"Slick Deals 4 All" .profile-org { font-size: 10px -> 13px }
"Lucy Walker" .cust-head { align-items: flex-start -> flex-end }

□ □ □

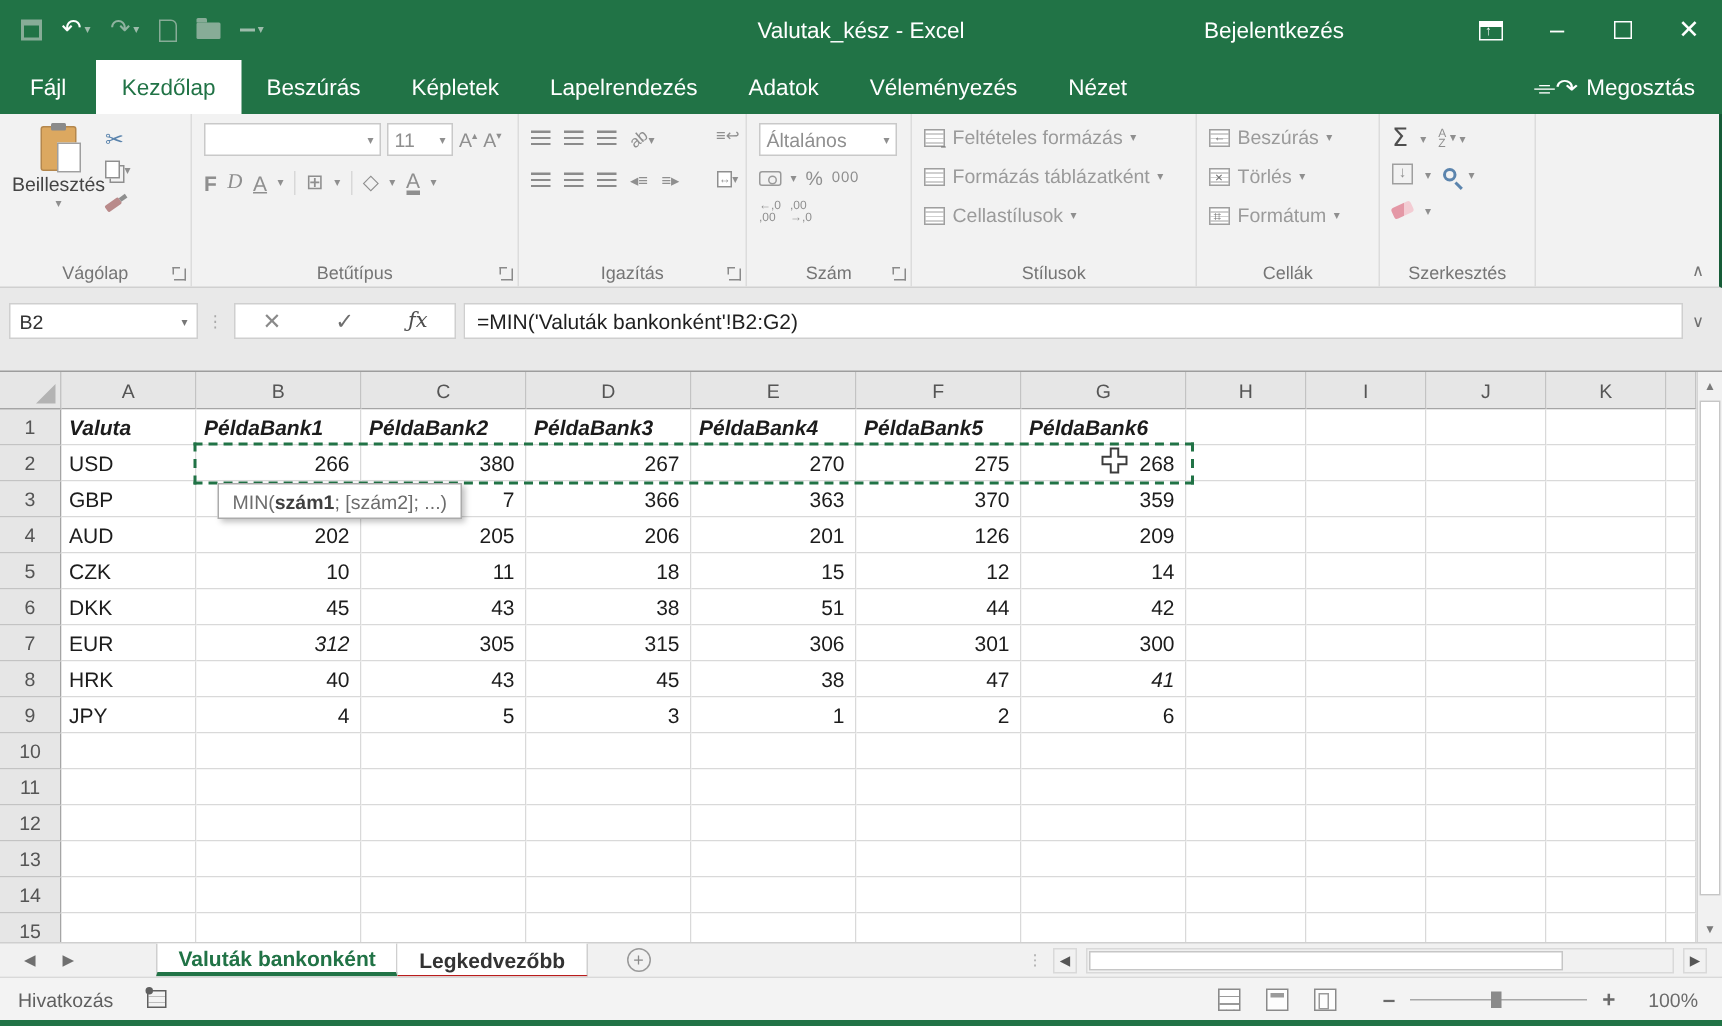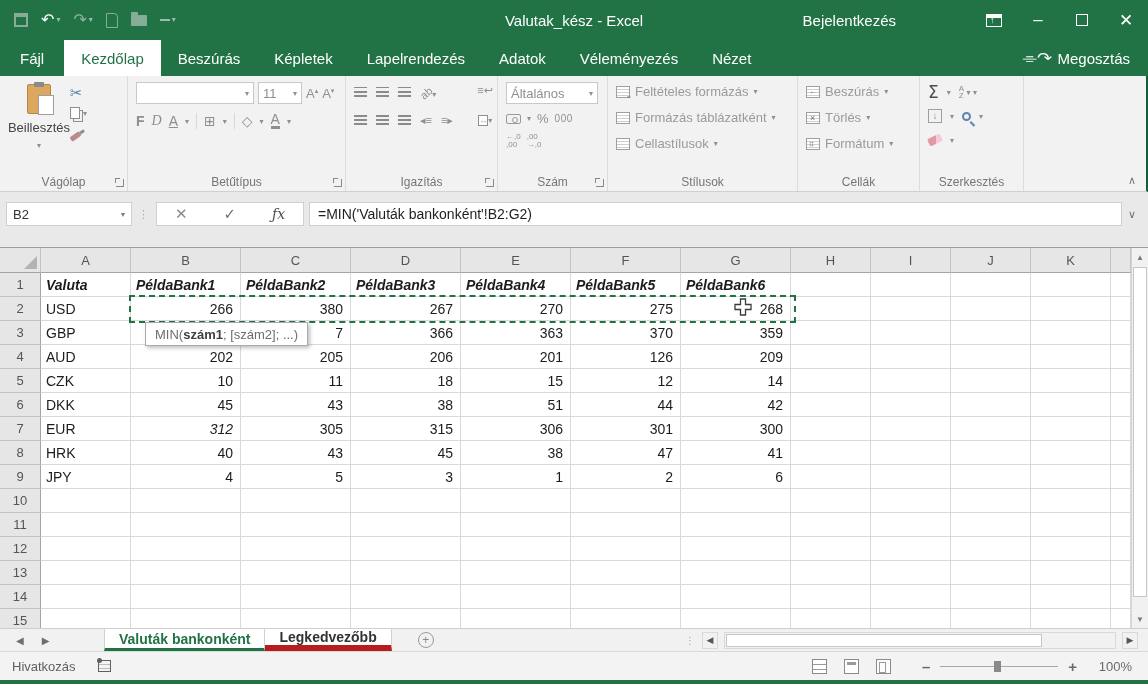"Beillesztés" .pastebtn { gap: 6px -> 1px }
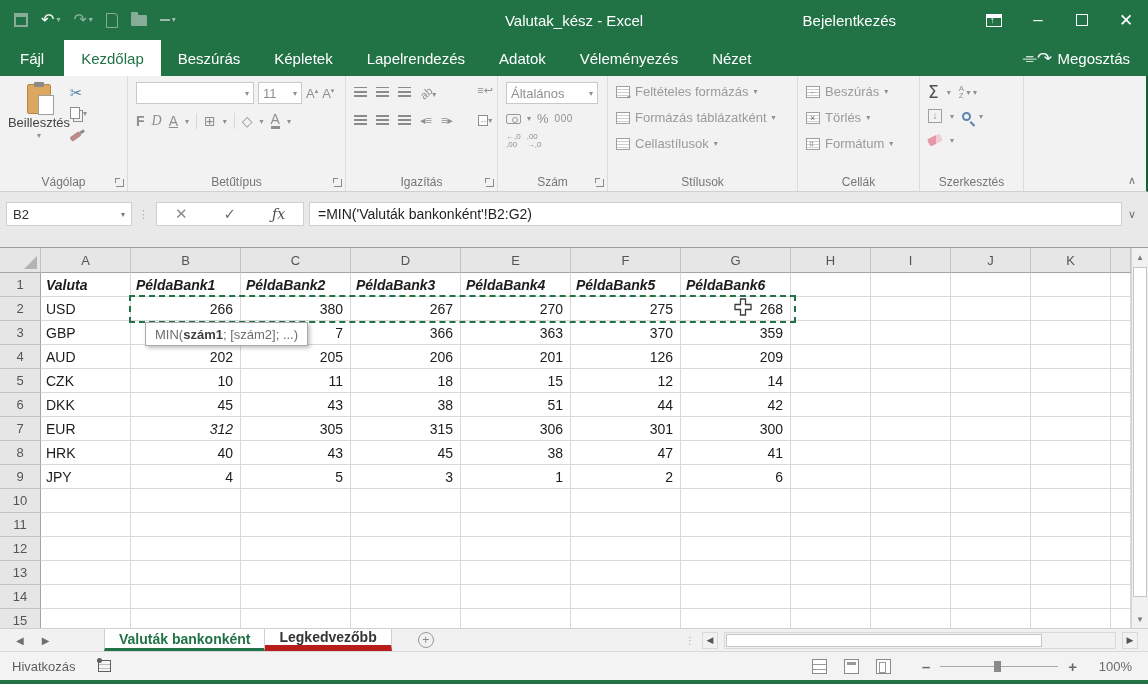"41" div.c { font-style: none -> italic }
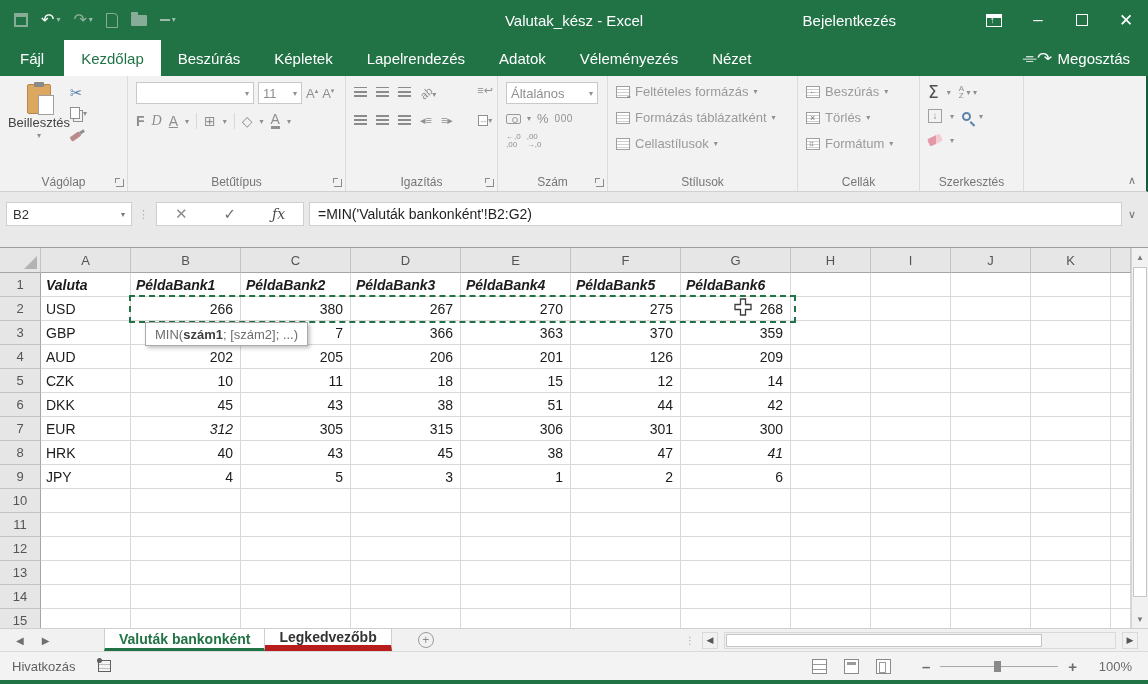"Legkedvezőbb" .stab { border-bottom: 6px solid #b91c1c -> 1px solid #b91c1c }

□ □ □

Activity:
Output exactly those lines of the data above that run from the line with "font-style: none ->" up to and including the line with "border-bottom: 6px solid". No pictures go in.

Output of the task:
"41" div.c { font-style: none -> italic }
"Legkedvezőbb" .stab { border-bottom: 6px solid #b91c1c -> 1px solid #b91c1c }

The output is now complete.